A meditation on extinction
No more northern white rhinos live in the wild, and the three in captivity are too old to reproduce. Singapore’s Ridley’s stick insect went extinct. The Guam reed warbler, the Santa Lucia skink, the Costa Rican golden toad. Scientists have named this period the Anthropocene, the geologic era in which human beings are causing the sixth mass global extinction. Today, species vanish 1,000 to 10,000 times faster than natural extinction rates. Of the 2 to 100 million species on the planet, we lose thousands, maybe tens of thousands, each year. Lives are blinking out around us at an unprecedented rate.
These extinctions happen so fast and so quietly, that we fail to notice. There is no collective narrative about the Anthropocene; the loss is so overwhelming that we seem incapable of addressing it. Extinction transforms the biosphere more than any other phenomenon in this era, and yet due to its invisibility, we don’t know how to think about it. The scale of each loss is so blinding that many of us simply look away.
Perhaps we can better grasp extinction of species by thinking about extinctions in our own experiences. Things that aren’t plants or animals, but constructs and concepts and softly held ways of life slip away as well. Consider: Anonymity. Silence. Awareness. Our sense of connection to the natural world. Without checking your iPhone, do you know what phase the moon will be in tonight? When is the last time you moved anonymously through a landscape? As you read this, do you hear ambient noise? Does it matter?
Studies suggest that the extinction of silence, at least, matters very much. In wild areas where noise persists, animal numbers consistently drop. The endangered northern spotted owl in the Hoh Rainforest of Washington state neglects its young and even ejects eggs and juveniles from the nest when it hears unnatural noises like passing trucks or electric tools. Noise reduces the density and slows reproductive activity of animals including reptiles, marine mammals, and birds by a third or more. Humans perceive jarring noises as danger warnings, triggering physiological stress responses—elevated blood pressure, higher heart rates, high stress hormones—even in deep sleep. Long-term exposure leads to lasting cardiovascular problems. The extinction of silence is literally hurting our hearts.
Darkness is disappearing, too. At the start of the nineteenth century, the Milky Way was clearly visible above the streets of New York City; today an estimated 80 percent of the world’s population lives under what the International Dark Sky Association has named “skyglow.” In its 2016 study, the association estimated that exposure to artificial light has already altered the melatonin, serotonin, and dopamine levels in our bodies. Our light pollution affects animals just as badly. For billions of years, organisms adapted to respond to the rhythms of the sun. Today scientists agree that the extinguishing of darkness alters their migration patterns, hunting habits, and even reproduction.

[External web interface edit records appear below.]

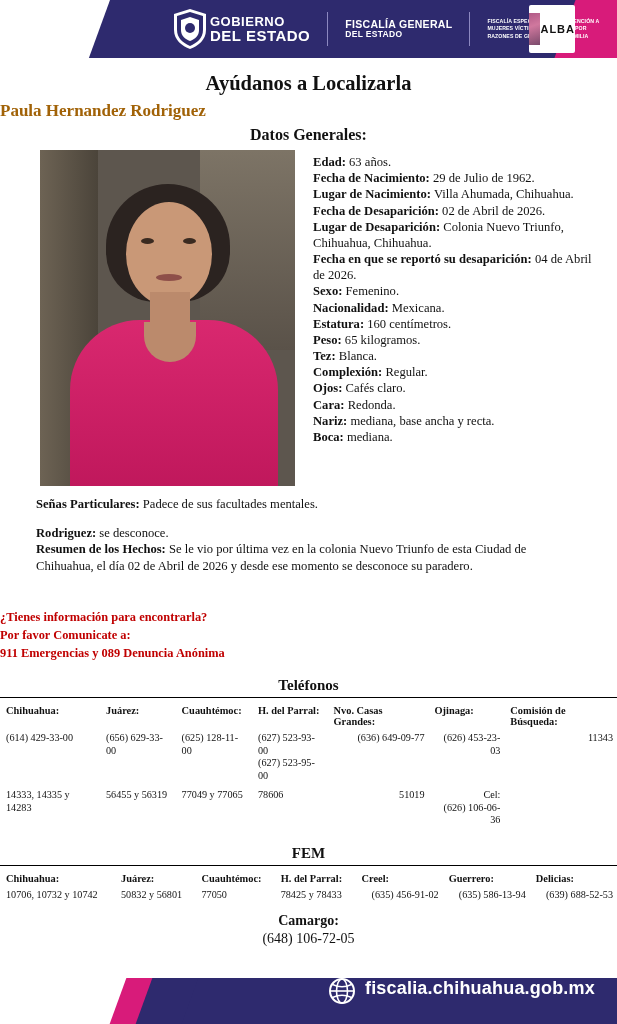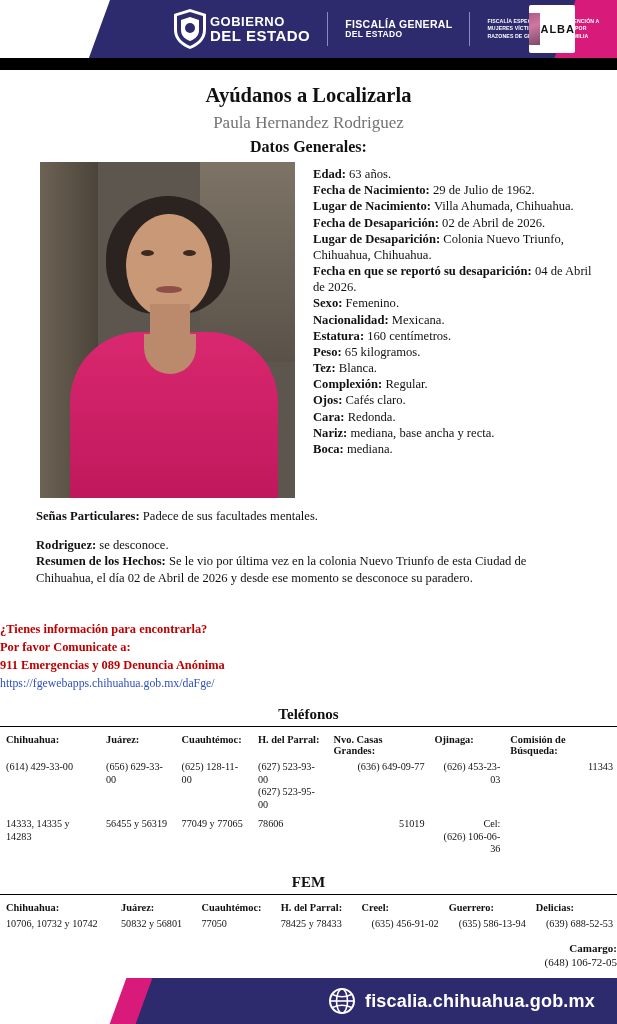"GOBIERNO" .header { height: 70px -> 58px }
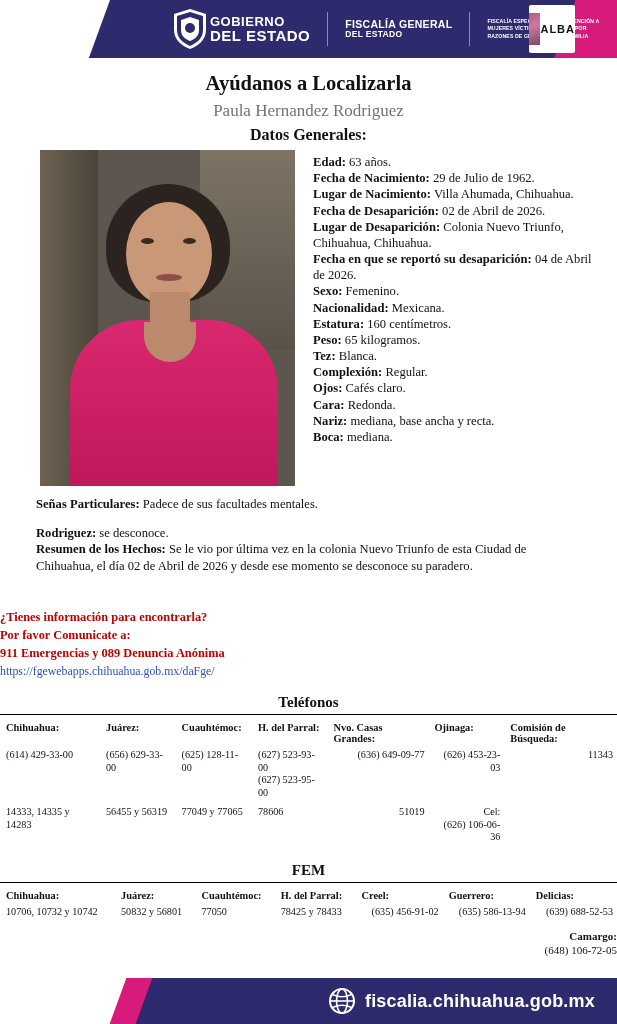"Paula Hernandez Rodriguez" .person-name { color: #737373 -> #a16207; font-weight: normal -> bold; text-align: center -> left }
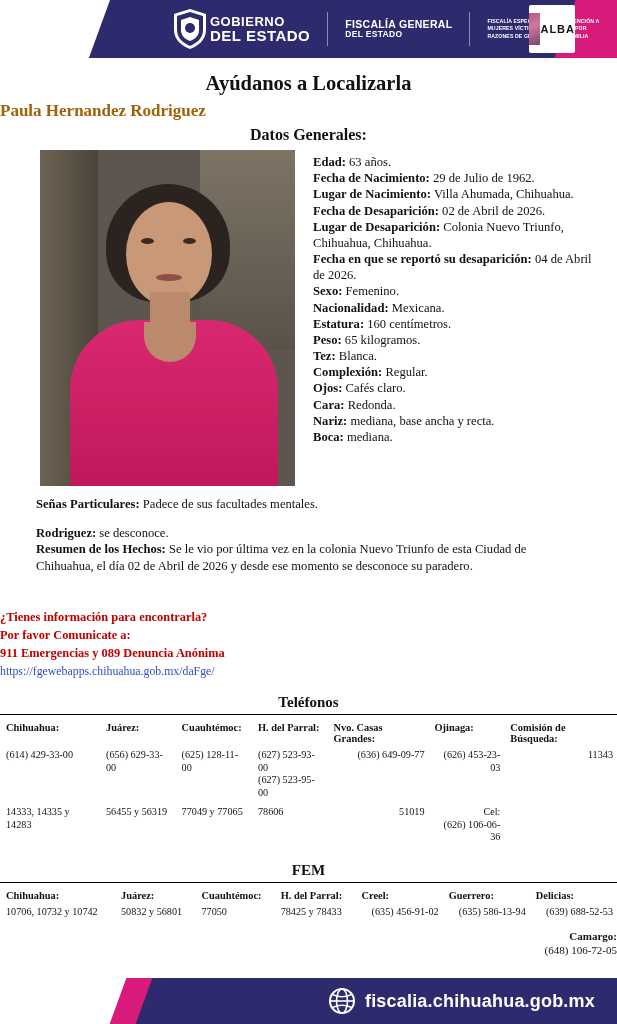"https://fgewebapps.chihuahua.gob.mx/daFg" div.url { html: <div>https://fgewebapps.chihuahua.gob.mx/daFge/</div> -> none }
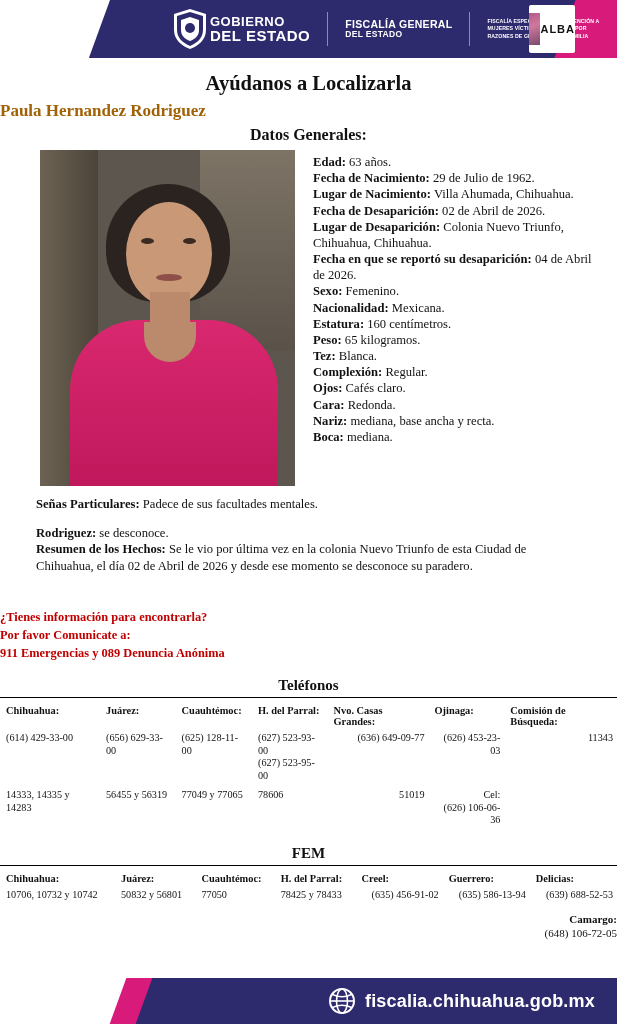"Camargo:" .camargo { font-size: 11px -> 14px; text-align: right -> center }
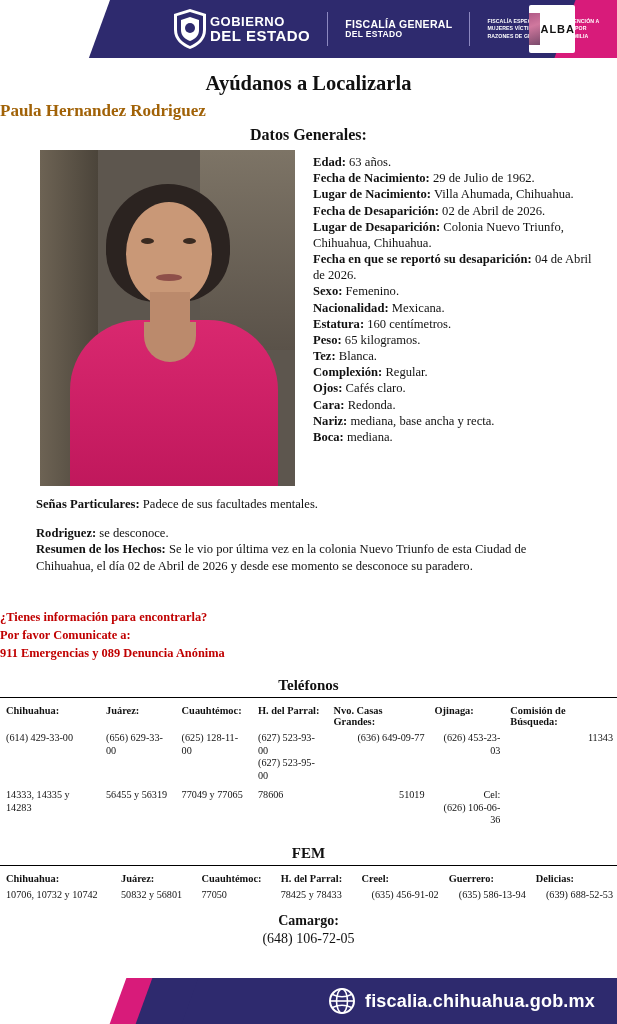"fiscalia.chihuahua.gob.mx" .ft-content { align-items: center -> none }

It is hard to hold space in our minds for these losses—how many there are, how much they matter, how we are just plankton in the tide. We’ll likely never fully understand extinction, given the limitations in our understanding of living species. An example: as recently as 1980, scientists surveyed just 19 trees in a tropical forest in Panama and found 1,200 beetle species, of which 80 percent were previously unknown to science. “Surprisingly, scientists have a better understanding of how many stars there are in the galaxy than how many species there are on Earth,” the World Resources Institute wrote of the discovery.
As we struggle to understand the Anthropocene, we might look to the physicist’s definition of extinction: the reduction in the intensity of light as it passes through an object, due to absorption, reflection, and scattering. Every atom that made each Ridley’s stick insect and each golden toad is still present on this earth, but rearranged into new forms. Silence is slipping away. Darkness is dwindling. What will fill the space each loss leaves behind?
The sixth extinction is upon us as surely as a slowly spilling sunset. We do not have the power to reverse the sun’s trajectory toward the horizon. So we simply watch, and we try to learn, to understand, to tell the stories of the vanishing creatures. Some we fight to save. A few we do save. Paul Hawking wrote: “Extinction is silent, and it has no voice other than our own.”